An Wang - Wang Laboratories

Wang Laboratories

Wang founded Wang Laboratories in June 1951 as a sole proprietorship. The first years were lean and Wang raised $50,000 working capital by selling one third of the company to a machine tools manufacturer Warner & Swasey Company. In 1955 when the core memory patent was issued, Wang sold it to IBM for $500,000 and incorporated Wang Laboratories with Dr. Ge-Yao Chu, a schoolmate. The company grew slowly and in 1964 sales reached $1,000,000. Wang began making desktop electronic calculators with digital displays, including a centralised calculator with remote terminals for group use.

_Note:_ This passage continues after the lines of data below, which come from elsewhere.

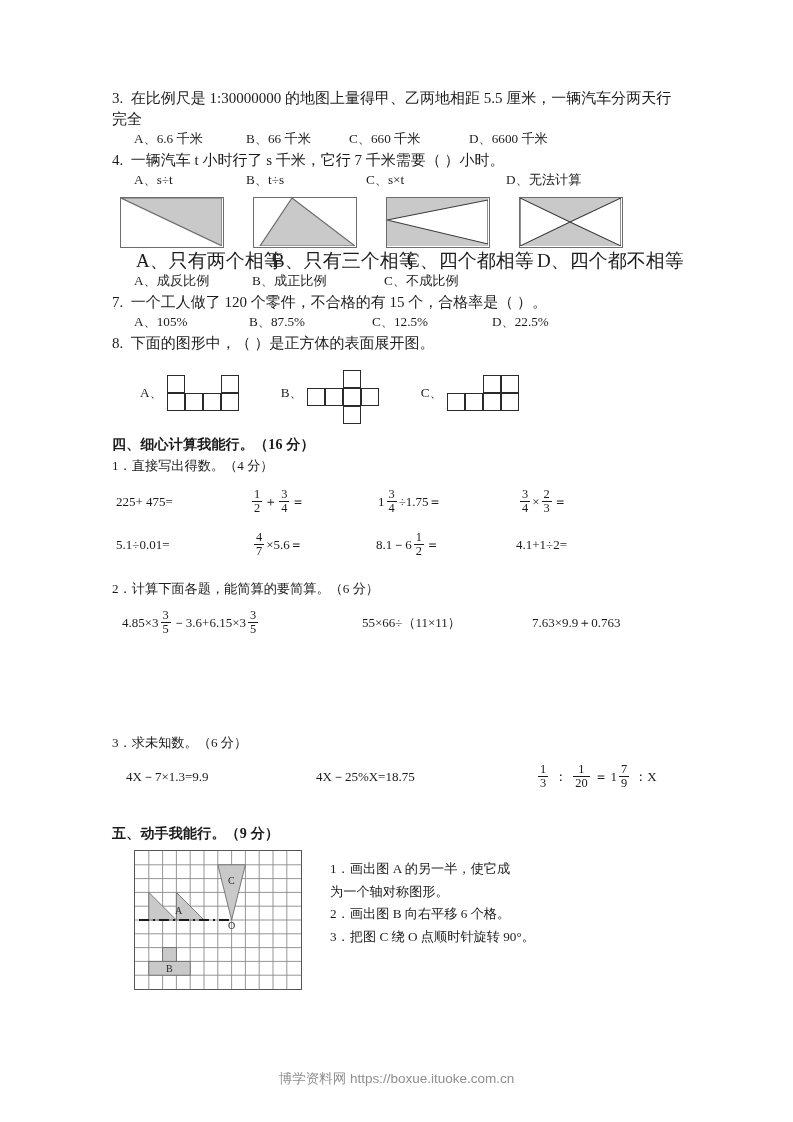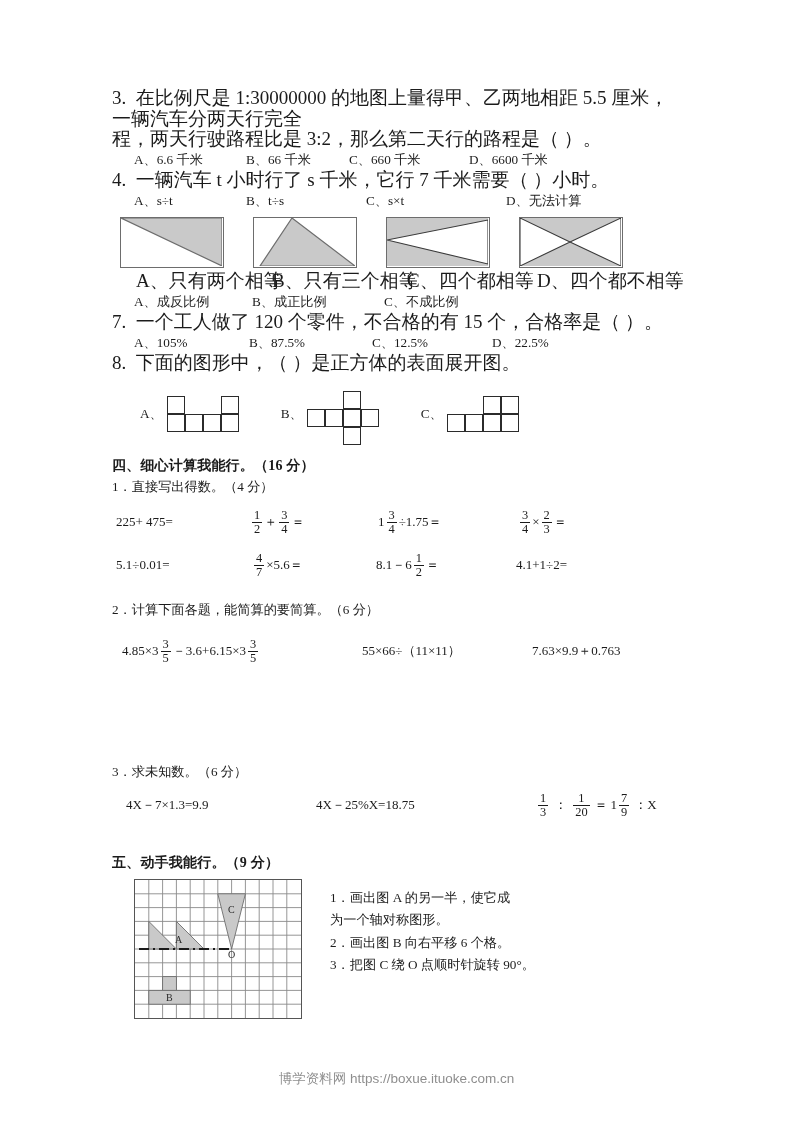"3. 在比例尺是 1:30000000 的地图上量得甲、乙两地相距 5.5" .qline { font-size: 19px -> 15px }
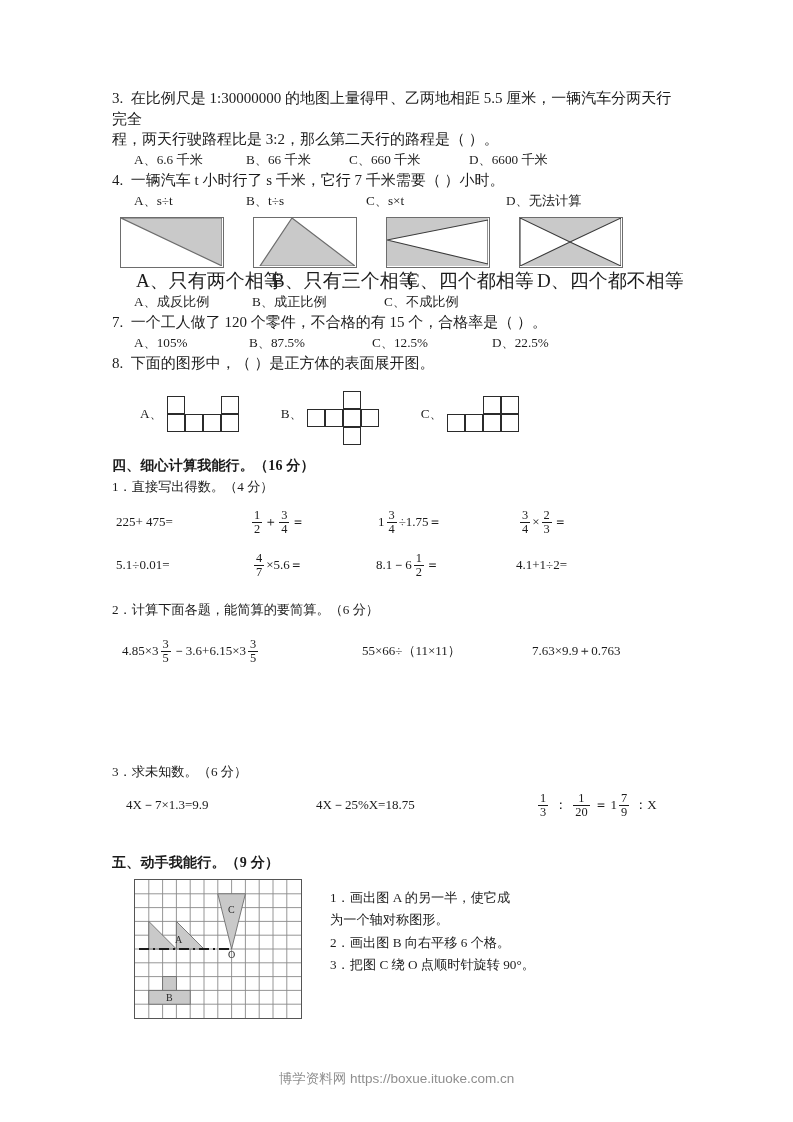"程，两天行驶路程比是 3:2，那么第二天行的路程是（ ）。" span { html: <span>程，两天行驶路程比是 3:2，那么第二天行的路程是（ ）。</span> -> none }
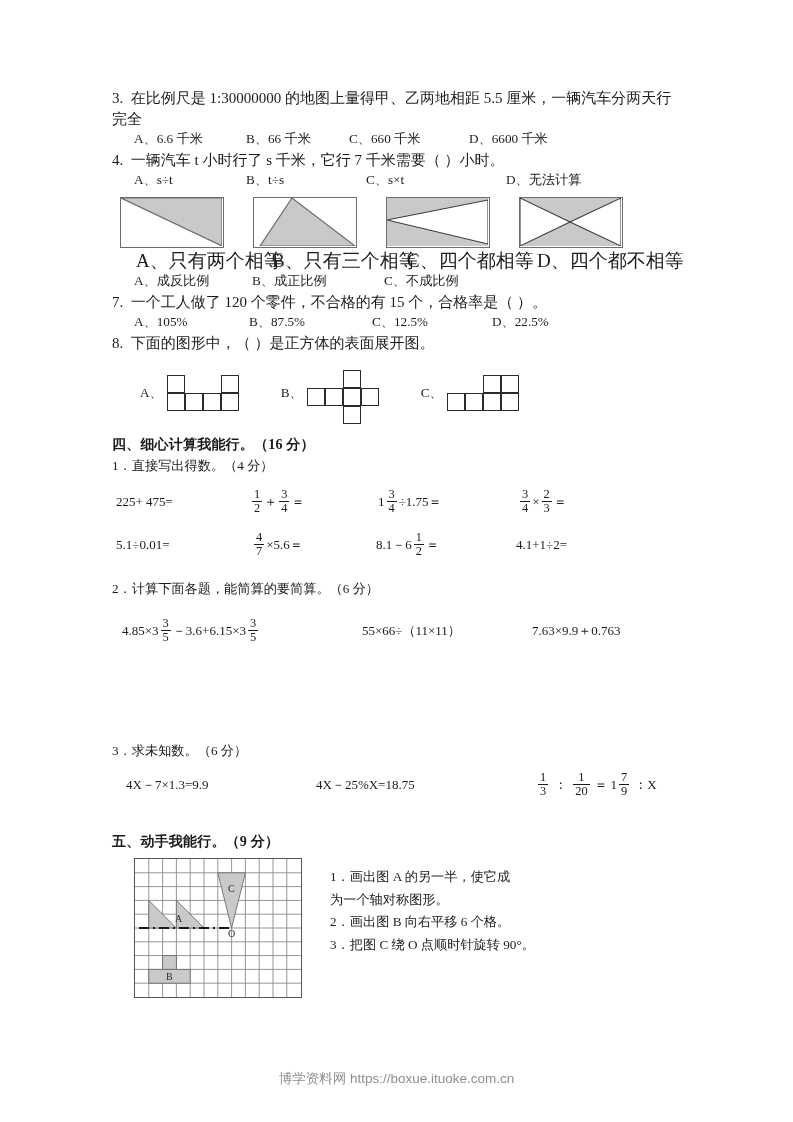"4.85×3" div.mathrow { margin-top: 18px -> 10px }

By 1970 the company had sales of $27 million and 1,400 employees. They began manufacturing word processors in 1974, copying the already popular Xerox Redactron word processor, a single-user, cassette-based product. In 1976 they started marketing a multi-user, display-based product, based on the Zilog Z80 processor. Typical installations had a master unit (supplying disk storage) connected to intelligent diskless slaves which the operators used. Connections were via dual coax using differential signaling in an 11-bit asynchronous ASCII format clocked at 4.275 MHz. This product became the market leader in the word processing industry. In addition to calculators and word processors, Wang's company diversified into minicomputers in the early 1970s. The Wang 2200 was one of the first desktop computers with a large CRT display and ran a fast hardwired BASIC interpreter. The Wang VS system was a multiuser minicomputer whose instruction set was very close to the design of IBM's System/370. It was not binary-compatible because register usage conventions and system call interfaces were different. The Wang VS serial terminals could be used in data processing mode and word processing mode. They were user-programmable in data-processing mode and used the same word processing software as the earlier dedicated word processing systems.

Wang Laboratories, which in 1989 employed over 30,000 people, was headquartered in Tewksbury, Massachusetts and later Lowell, Massachusetts. When Wang looked to retire from actively running his company in 1986, he insisted upon handing over the corporate reins to his son Fred Wang. Hard times ensued for the company and the elder Wang was eventually forced to remove his son in 1989.